## What is expected
Looking at the data below, how many lines include the word "PortableSigner"? Respond with the number only.

Task input START

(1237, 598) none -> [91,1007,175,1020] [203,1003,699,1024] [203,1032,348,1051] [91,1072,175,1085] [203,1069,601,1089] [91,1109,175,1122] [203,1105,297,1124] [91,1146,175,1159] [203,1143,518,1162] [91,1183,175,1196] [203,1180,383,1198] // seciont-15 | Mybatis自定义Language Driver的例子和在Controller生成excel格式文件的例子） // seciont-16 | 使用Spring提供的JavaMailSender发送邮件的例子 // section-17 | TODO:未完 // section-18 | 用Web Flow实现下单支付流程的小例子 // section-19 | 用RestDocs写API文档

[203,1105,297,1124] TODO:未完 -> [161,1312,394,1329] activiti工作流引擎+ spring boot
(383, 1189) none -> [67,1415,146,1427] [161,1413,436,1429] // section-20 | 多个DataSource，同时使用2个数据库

Task input END
Task input START

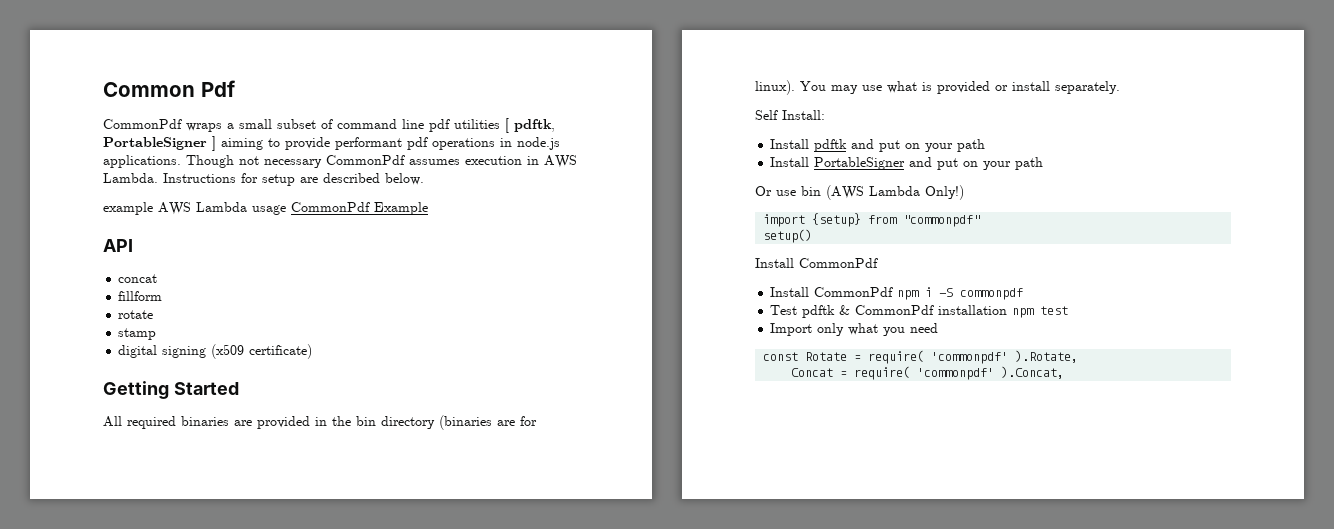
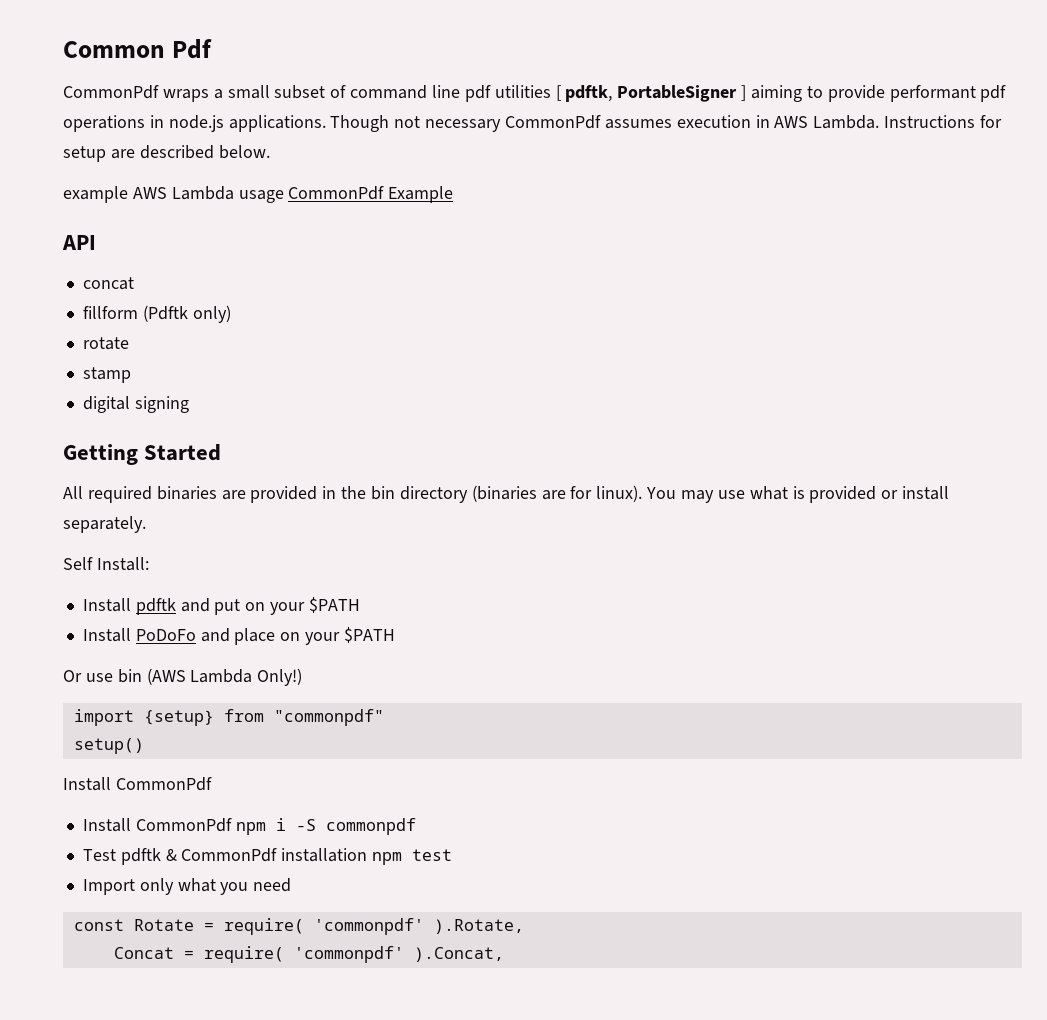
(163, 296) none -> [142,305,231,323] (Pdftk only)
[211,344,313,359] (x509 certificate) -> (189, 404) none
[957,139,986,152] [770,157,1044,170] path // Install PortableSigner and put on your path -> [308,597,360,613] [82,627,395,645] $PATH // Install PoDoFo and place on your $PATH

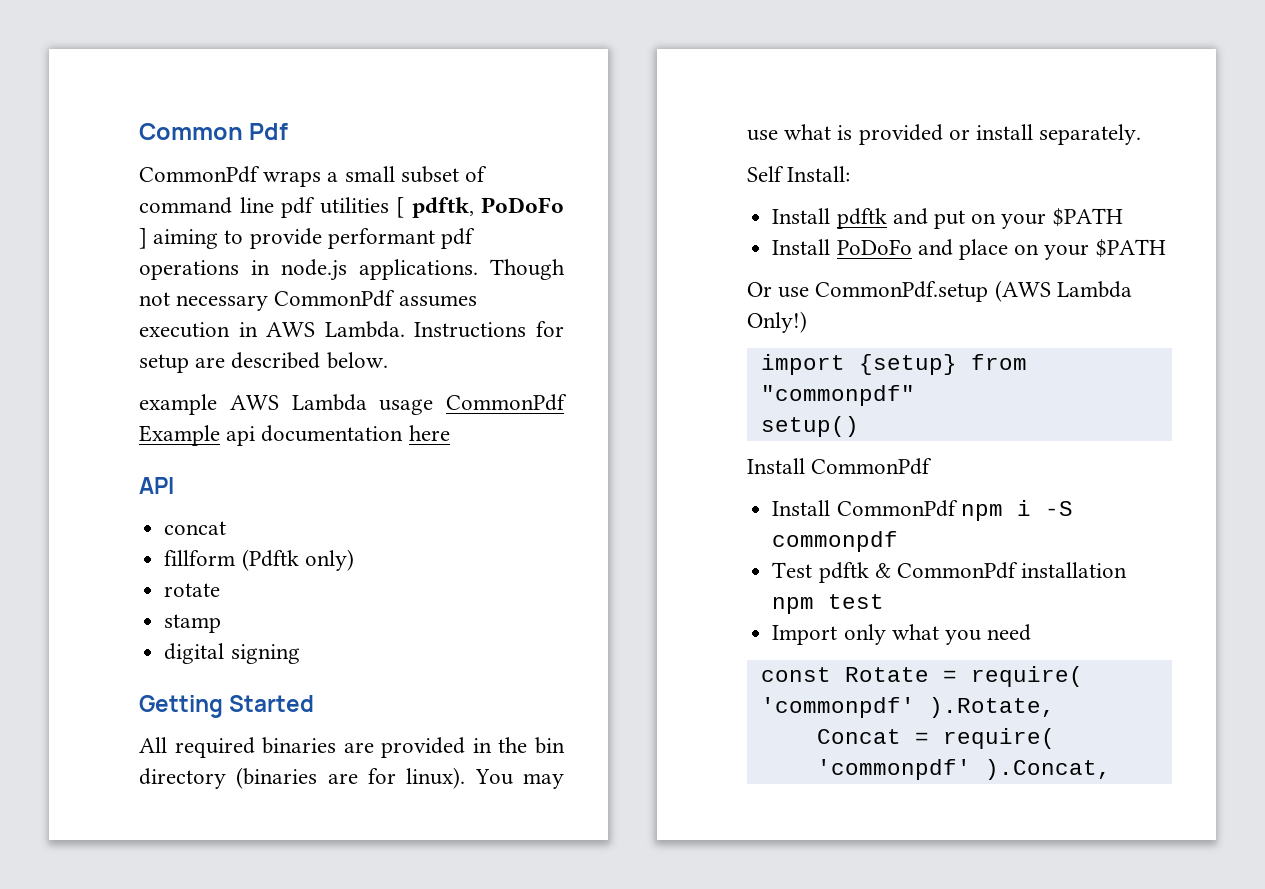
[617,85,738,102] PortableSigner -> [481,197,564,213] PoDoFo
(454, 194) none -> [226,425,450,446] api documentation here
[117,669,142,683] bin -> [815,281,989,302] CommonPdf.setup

Task input END
Task input START

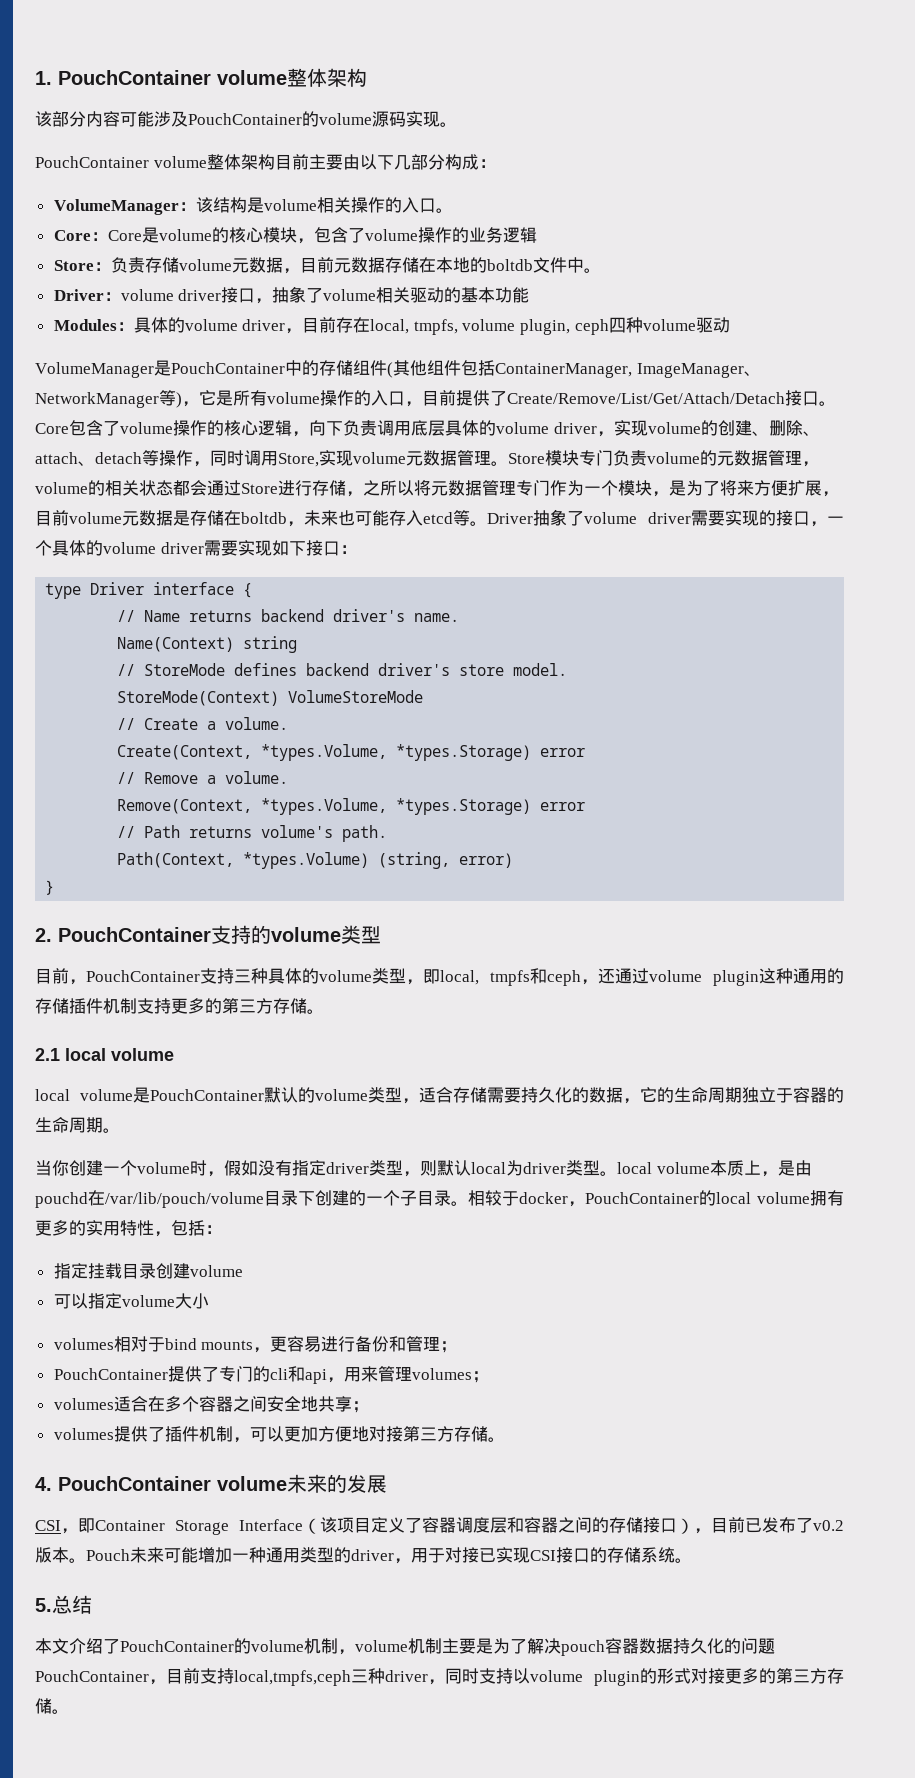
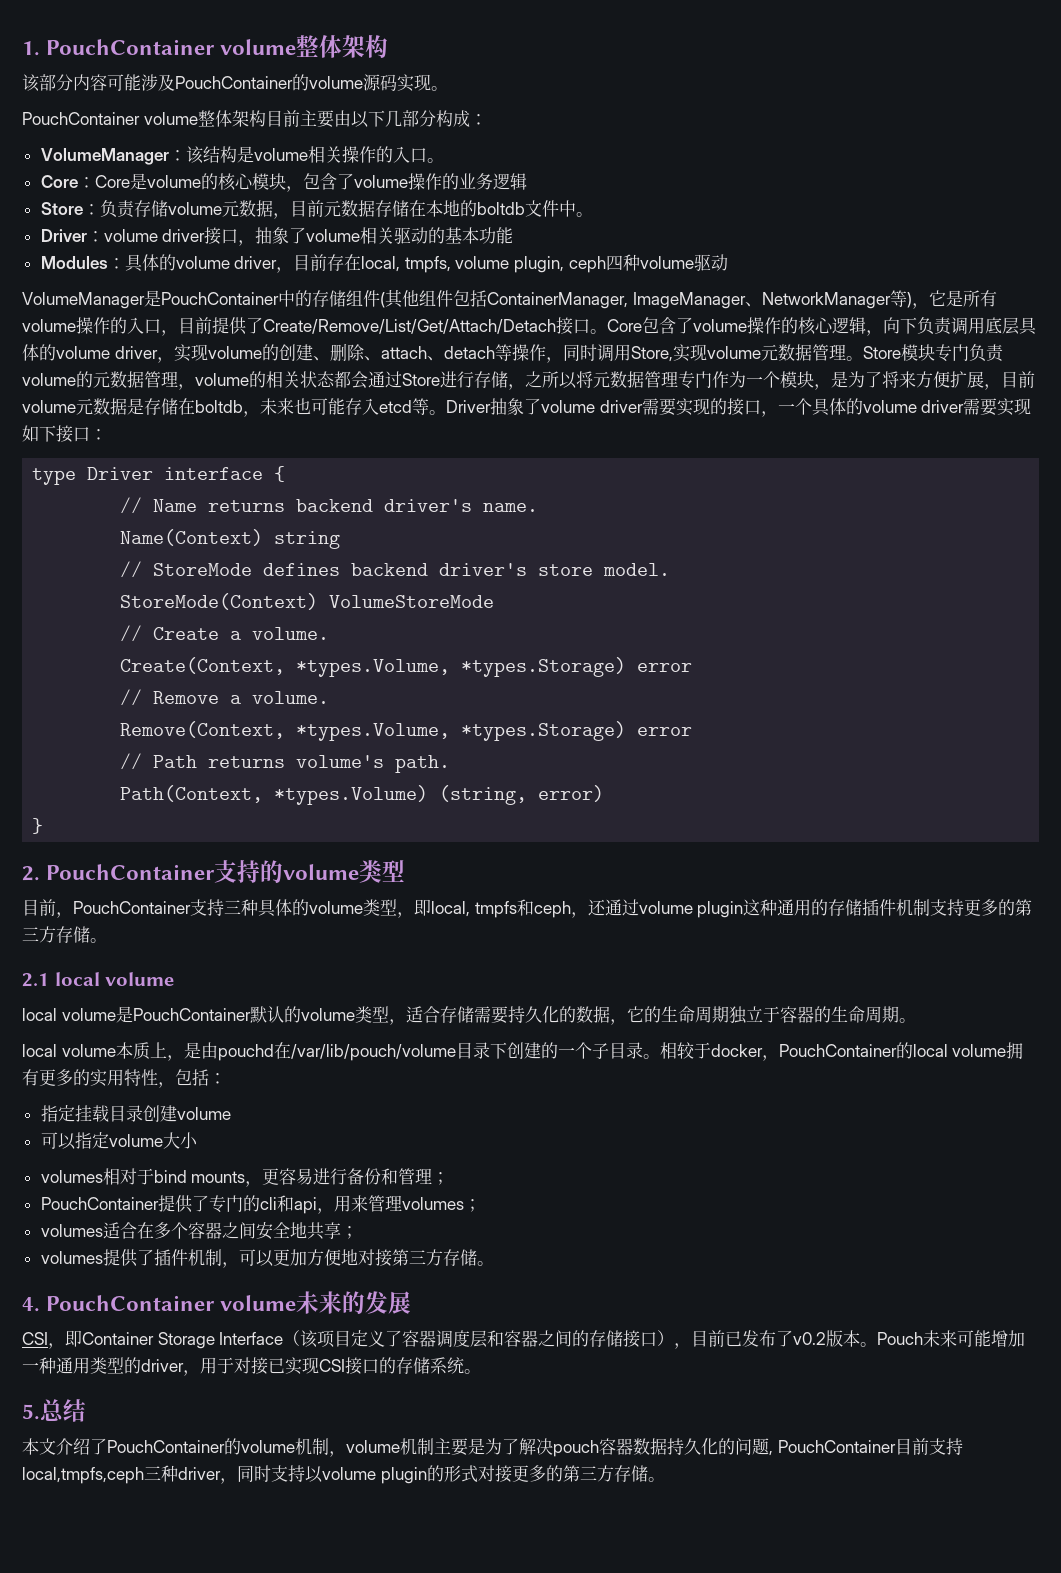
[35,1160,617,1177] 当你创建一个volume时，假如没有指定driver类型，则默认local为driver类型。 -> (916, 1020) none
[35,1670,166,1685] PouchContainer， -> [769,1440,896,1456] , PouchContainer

Task input END

## Your response
2